Front-end code edit data:
*****
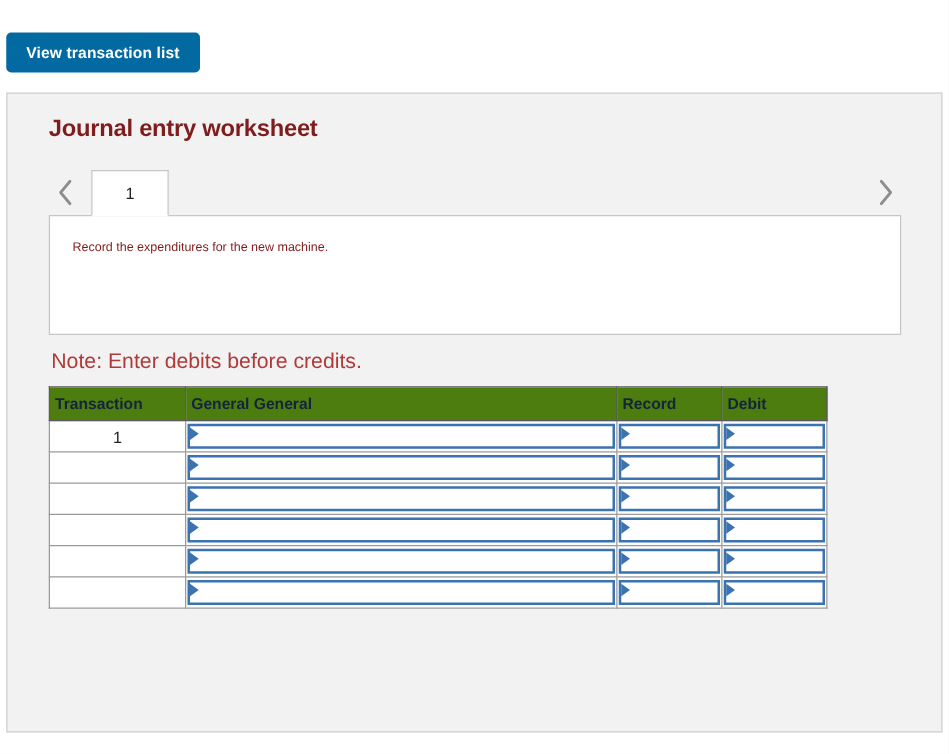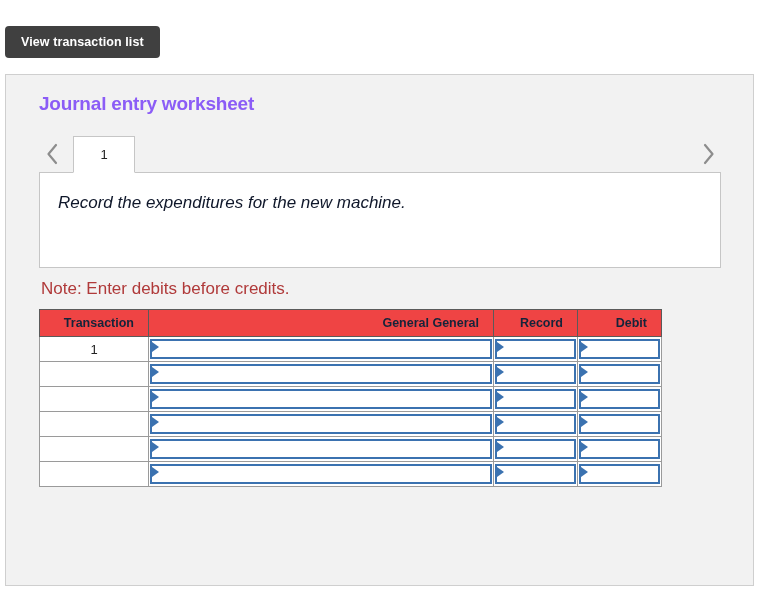--- a/index.html
+++ b/index.html
@@ -14,21 +14,21 @@
     -webkit-font-smoothing: antialiased;
     overflow: hidden;
   }
 
   
   .top-bar {
     padding: 26px 0 0 5px;
   }
   .btn {
     display: inline-block;
-    background: #404040;
+    background: #0369a1;
     color: #ffffff;
     font-weight: bold;
     font-size: 12.5px;
     border: none;
     border-radius: 4px;
     padding: 0 16px;
     height: 32px;
     line-height: 32px;
     cursor: pointer;
     font-family: "Liberation Sans", sans-serif;
@@ -44,21 +44,21 @@
     box-sizing: border-box;
     position: relative;
   }
   .panel-inner {
     padding: 18px 32px 0 33px;
   }
 
   .worksheet-title {
     font-size: 19px;
     font-weight: bold;
-    color: #8b5cf6;
+    color: #7f1d1d;
     margin: 0 0 20px 0;
     letter-spacing: -0.2px;
   }
 
   
   .tabs-row {
     display: flex;
     align-items: flex-end;
     height: 38px;
     position: relative;
@@ -98,47 +98,46 @@
     background: #ffffff;
     border: 1px solid #c6c6c6;
     height: 96px;
     box-sizing: border-box;
     margin-top: -1px;
     padding: 20px 18px;
     position: relative;
     z-index: 1;
   }
   .desc-text {
-    font-size: 17px;
-    color: #0f172a;
-    font-style: italic;
+    font-size: 10px;
+    color: #7f1d1d;
   }
 
   .note {
     color: #b03a3a;
     font-size: 17px;
     margin: 11px 0 10px 2px;
   }
 
   
   table.journal {
     border-collapse: collapse;
     border-spacing: 0;
     table-layout: fixed;
     width: 622px;
   }
   table.journal th {
-    background: #ef4444;
+    background: #4d7c0f;
     border: 1px solid #5a5a5a;
     color: #14243a;
     font-size: 12.5px;
     font-weight: bold;
     height: 26px;
-    padding: 0 14px;
-    text-align: right;
+    padding: 0 4px;
+    text-align: left;
   }
   table.journal td {
     border: 1px solid #9a9a9a;
     background: #ffffff;
     height: 24px;
     padding: 0;
     vertical-align: middle;
   }
   td.txn-cell {
     text-align: center;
*****
ACTION ITEM: Where does the string "padding" appear in the records above? Return every line that holds it.

SOLUTION BELOW:
     padding: 26px 0 0 5px;
     padding: 0 16px;
     padding: 18px 32px 0 33px;
     padding: 20px 18px;
-    padding: 0 14px;
+    padding: 0 4px;
     padding: 0;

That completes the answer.